Friday, April 02, 2010

The Power of Joins – Part III: Vertical Joins

Introduction
      A vertical join allows the possibility of retrieving data from multiple datasets by combining the attributes from one or more datasets on the same row, being possible to include complex expressions using any combination of attributes. The join within a vertical join is based only on the attributes specified in the join constraint(s), typically each constraint taking the form of an identity, in this case the data types must match, though also complex expressions evaluated to a value of true/false could be used.

      Within SQL Server 2000 were possible two syntaxes for vertical joins – the ANSI and non-ANSI syntaxes, however in later versions the non-ANSI syntax could be enabled only by changing database’s compatibility level to 80, Microsoft recommends using only the ANSI standard because the non-ANSI syntax could be dropped in future versions. In ANSI syntax are used the LEFT OTER JOIN, RIGHT OUTER JOIN, INNER JOIN and FULL OUTER JOIN operators in the FROM clause while in non-ANSI syntax the join constraints appear in WHERE clause, being used the *= and =* operators for LEFT OUTER JOIN, respectively RIGHT OUTER JOIN, and = for an INNER JOIN, the FULL OUTER JOIN not being supported in non-ANSI. Starting with SQL Server 2005 were introduced also the CROSS APPLY and OUTER APPLY operators that could be used to model cross joins.

-- Joins ANSI syntax
SELECT A.Attribute1
[, A.Attribute]
[, B.Attribute]

FROM TABLE1 A
    [LEFT|RIGHT|FULL] [INNER|OUTER] TABLE2 B
        ON <join_constraints>

[WHERE <constraints>]

-- Joins non-ANSI syntax
SELECT A.Attribute1
[, A.Attribute]
[, B.Attribute]
FROM TABLE1 A

,
TABLE2 B

[WHERE
<join_constraints>
]
[AND|OR <join_constraints>]


Notes:
1.   In case of horizontal joins the Set Theory applies mainly to the join constraints, an element in the dataset being the n-uple formed by the attributes participating in the join constraints.
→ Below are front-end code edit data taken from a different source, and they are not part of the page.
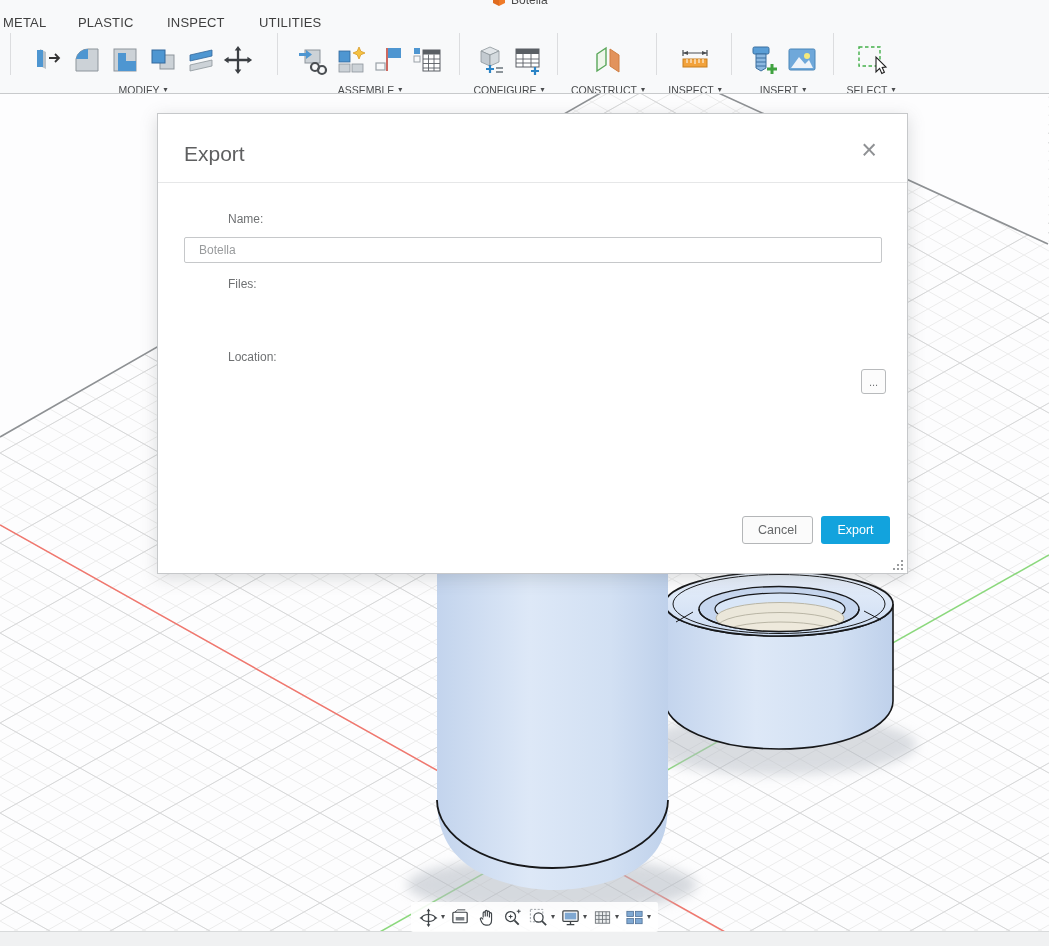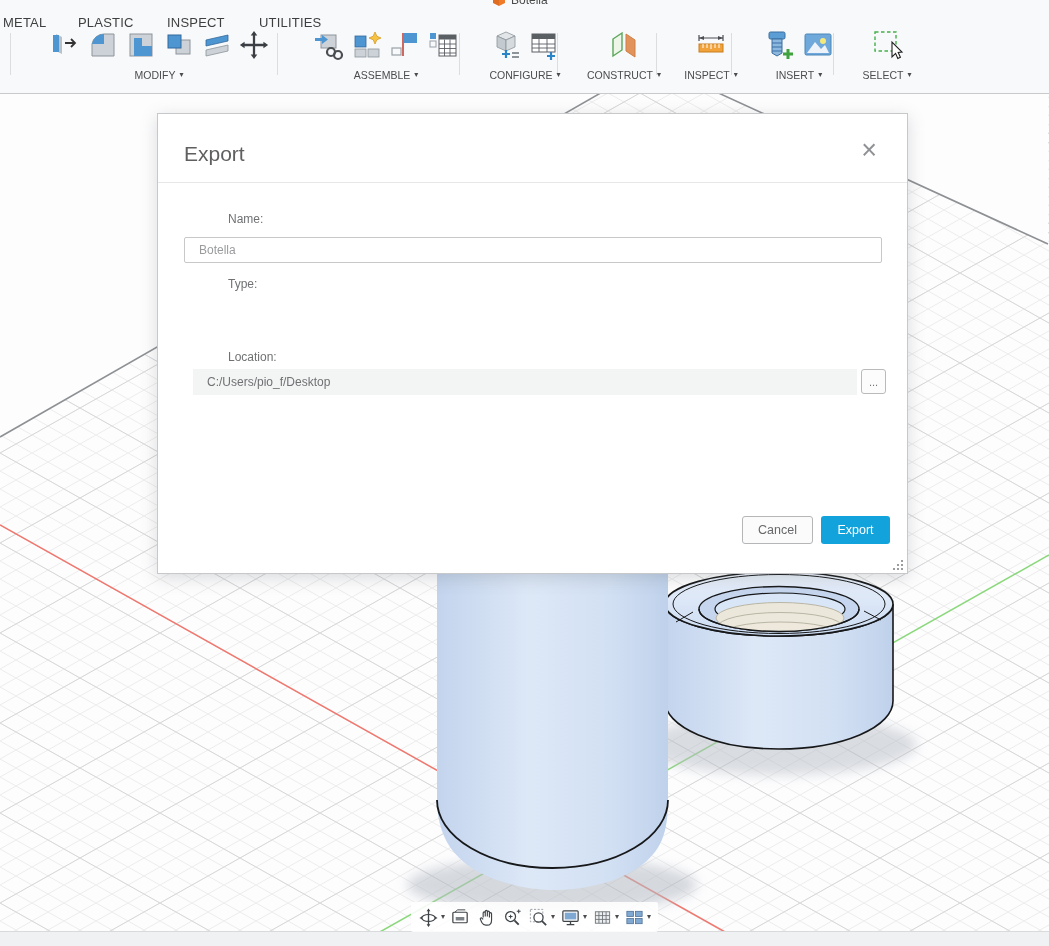"MODIFY" .rgroup { margin-left: 16px -> none; top: 21px -> 36px }
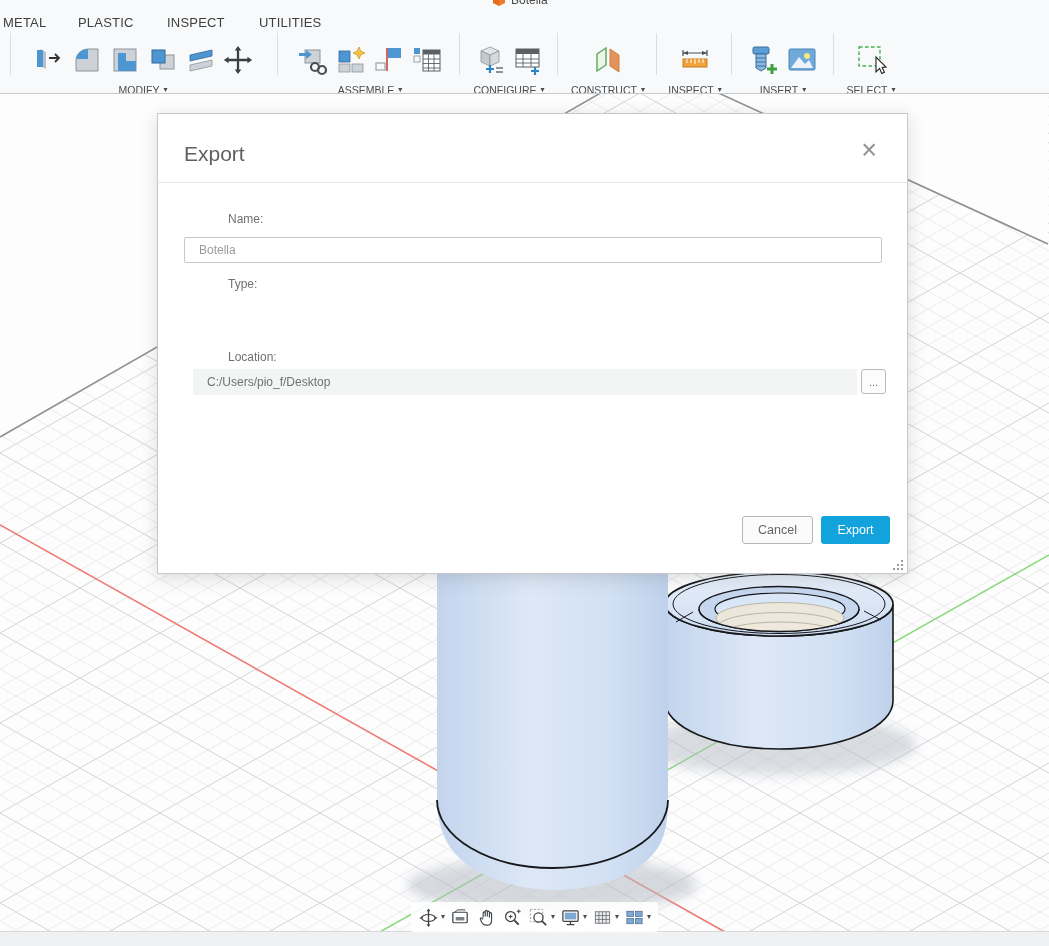"Type:" div.fld-label { text: Type -> Files }
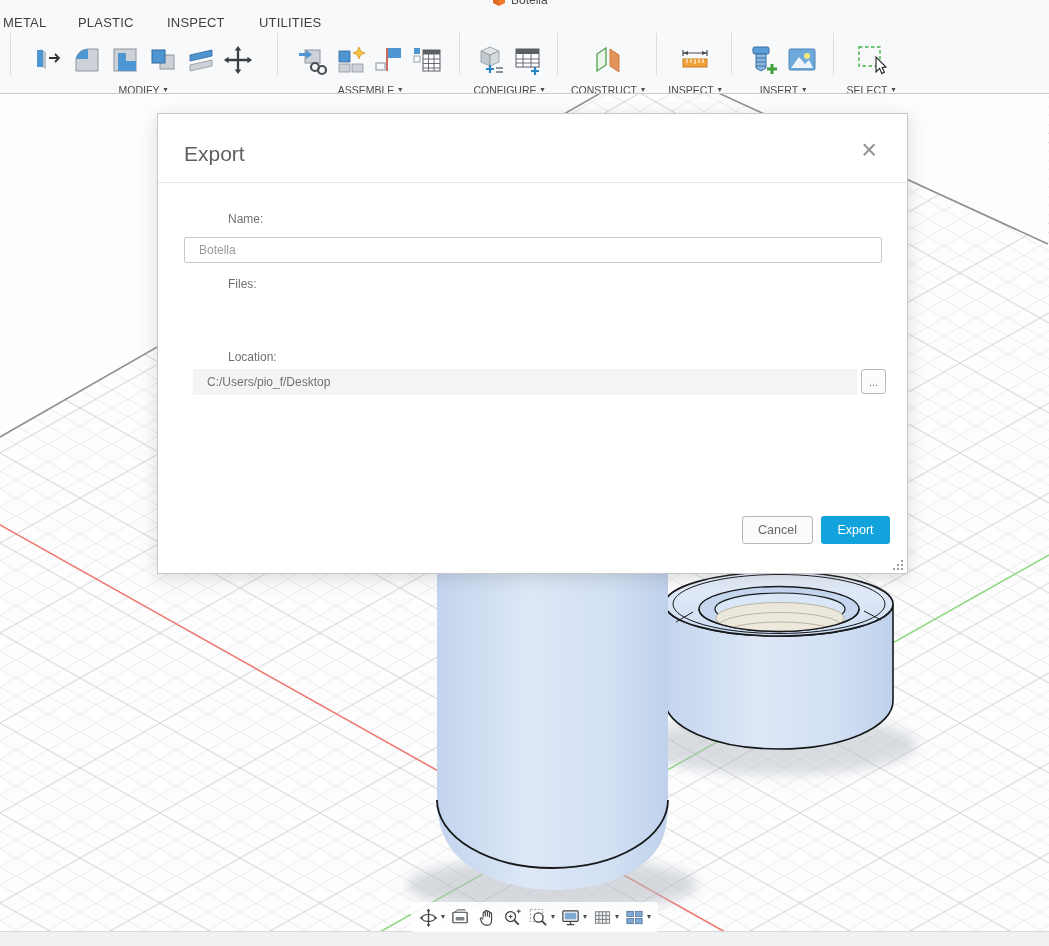"C:/Users/pio_f/Desktop" div.loc-bar { html: <div>C:/Users/pio_f/Desktop</div> -> none }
Many times it’s natural to use the foreign key-primary key attribute pairs though tables’ design and the logic to be modeled don’t always allow this luxury, therefore when choosing the attributes participating in the join is targeted to find the smallest n-uple with unique values across the whole dataset. From a performance standpoint is preferred to use the attributes that are part of an index, actually in many cases an index arrives to be created for the attributes used often in joins in order to increase queries’ performance. If the n-uple used in the join doesn’t have unique values, in other words exists two records in the dataset on which the n-uple takes the same values for each attribute of the n-uple, then duplicates are induced in the join.
2.    The records whose attributes participating in the join constraint have NULL values are ignored, so it might be needed to consider replacing the NULL values with a default value, though must be paid attention also to the possibility of introducing duplicates.
3.    Oracle supports the SQL ANSI syntax together with a slightly different form of non-ANSI syntax.  Especially when considering the portability of code it makes sense to use  the SQL ANSI syntax in any RDBMS that supports it; I mention this aspect because many Oracle developers are still using the non-ANSI syntax.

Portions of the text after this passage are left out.